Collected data
.....
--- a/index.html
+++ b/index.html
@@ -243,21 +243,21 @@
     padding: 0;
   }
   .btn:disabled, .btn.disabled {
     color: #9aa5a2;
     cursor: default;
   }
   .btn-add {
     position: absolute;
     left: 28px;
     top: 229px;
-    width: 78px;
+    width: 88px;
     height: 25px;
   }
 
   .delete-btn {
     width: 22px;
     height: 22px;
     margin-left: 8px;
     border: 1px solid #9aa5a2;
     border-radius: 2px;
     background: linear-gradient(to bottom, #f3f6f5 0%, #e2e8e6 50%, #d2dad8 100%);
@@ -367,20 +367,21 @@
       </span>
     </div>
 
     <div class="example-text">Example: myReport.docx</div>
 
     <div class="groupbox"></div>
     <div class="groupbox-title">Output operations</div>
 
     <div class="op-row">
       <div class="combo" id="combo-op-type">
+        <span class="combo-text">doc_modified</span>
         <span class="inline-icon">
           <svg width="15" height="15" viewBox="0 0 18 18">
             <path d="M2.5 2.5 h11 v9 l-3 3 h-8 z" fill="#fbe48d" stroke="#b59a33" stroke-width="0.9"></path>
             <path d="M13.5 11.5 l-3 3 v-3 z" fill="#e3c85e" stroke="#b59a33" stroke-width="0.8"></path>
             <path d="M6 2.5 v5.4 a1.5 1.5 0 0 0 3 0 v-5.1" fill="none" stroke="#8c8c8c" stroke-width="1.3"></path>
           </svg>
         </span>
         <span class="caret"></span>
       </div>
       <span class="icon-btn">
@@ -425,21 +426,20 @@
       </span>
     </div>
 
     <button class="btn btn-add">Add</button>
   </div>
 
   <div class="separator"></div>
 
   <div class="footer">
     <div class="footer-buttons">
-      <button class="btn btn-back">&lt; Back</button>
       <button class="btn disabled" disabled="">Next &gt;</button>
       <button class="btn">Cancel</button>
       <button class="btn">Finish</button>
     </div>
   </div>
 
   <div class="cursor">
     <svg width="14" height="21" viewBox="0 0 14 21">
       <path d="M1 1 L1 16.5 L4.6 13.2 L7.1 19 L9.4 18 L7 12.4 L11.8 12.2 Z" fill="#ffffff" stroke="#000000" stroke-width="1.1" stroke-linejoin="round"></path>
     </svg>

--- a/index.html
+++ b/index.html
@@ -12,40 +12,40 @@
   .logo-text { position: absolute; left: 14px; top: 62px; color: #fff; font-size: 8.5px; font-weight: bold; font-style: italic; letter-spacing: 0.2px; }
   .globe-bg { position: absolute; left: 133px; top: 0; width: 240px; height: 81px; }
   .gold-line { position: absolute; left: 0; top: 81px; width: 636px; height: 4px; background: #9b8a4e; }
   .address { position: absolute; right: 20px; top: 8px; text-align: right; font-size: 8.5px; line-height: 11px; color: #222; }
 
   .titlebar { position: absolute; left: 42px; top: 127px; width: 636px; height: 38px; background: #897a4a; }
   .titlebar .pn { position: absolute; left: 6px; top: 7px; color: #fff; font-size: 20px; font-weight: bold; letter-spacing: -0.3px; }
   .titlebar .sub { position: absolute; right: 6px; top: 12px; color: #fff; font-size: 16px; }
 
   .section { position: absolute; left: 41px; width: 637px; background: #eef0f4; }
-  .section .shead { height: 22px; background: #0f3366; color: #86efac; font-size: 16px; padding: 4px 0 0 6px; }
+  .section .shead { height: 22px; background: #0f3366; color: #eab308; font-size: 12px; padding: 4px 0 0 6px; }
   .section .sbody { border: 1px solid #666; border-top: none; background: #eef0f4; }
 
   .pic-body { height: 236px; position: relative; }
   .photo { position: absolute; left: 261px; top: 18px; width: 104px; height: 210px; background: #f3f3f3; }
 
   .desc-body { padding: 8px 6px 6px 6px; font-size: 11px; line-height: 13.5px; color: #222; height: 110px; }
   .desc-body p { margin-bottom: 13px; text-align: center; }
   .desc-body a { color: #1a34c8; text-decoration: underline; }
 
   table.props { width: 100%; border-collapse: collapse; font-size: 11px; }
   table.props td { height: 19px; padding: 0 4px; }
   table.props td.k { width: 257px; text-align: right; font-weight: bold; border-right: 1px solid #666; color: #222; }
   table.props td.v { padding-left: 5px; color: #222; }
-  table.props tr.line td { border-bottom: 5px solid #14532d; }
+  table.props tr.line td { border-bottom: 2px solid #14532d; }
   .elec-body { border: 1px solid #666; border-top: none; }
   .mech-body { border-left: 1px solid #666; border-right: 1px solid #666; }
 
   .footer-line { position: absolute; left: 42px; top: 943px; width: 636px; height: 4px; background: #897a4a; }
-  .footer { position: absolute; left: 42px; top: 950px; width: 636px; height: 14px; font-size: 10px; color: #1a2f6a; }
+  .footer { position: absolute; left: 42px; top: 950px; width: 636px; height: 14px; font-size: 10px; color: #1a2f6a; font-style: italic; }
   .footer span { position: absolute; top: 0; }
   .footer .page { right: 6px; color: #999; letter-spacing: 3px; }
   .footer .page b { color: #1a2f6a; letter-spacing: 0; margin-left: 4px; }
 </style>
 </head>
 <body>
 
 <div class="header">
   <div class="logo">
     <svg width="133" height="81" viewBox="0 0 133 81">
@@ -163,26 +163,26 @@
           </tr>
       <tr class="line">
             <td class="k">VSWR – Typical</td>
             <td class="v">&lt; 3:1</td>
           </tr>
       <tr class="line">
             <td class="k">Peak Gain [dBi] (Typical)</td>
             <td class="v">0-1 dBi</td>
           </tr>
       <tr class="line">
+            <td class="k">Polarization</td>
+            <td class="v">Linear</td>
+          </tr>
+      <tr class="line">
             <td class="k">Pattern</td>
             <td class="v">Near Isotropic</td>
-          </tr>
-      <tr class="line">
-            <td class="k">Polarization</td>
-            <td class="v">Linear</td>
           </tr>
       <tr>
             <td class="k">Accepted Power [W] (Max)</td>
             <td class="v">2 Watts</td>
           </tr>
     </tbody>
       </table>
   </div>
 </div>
.....
• **Goal of the exercise**: Bring together all lines in the records where the word "desc" is found.

• **Task solution**:
   .desc-body { padding: 8px 6px 6px 6px; font-size: 11px; line-height: 13.5px; color: #222; height: 110px; }
   .desc-body p { margin-bottom: 13px; text-align: center; }
   .desc-body a { color: #1a34c8; text-decoration: underline; }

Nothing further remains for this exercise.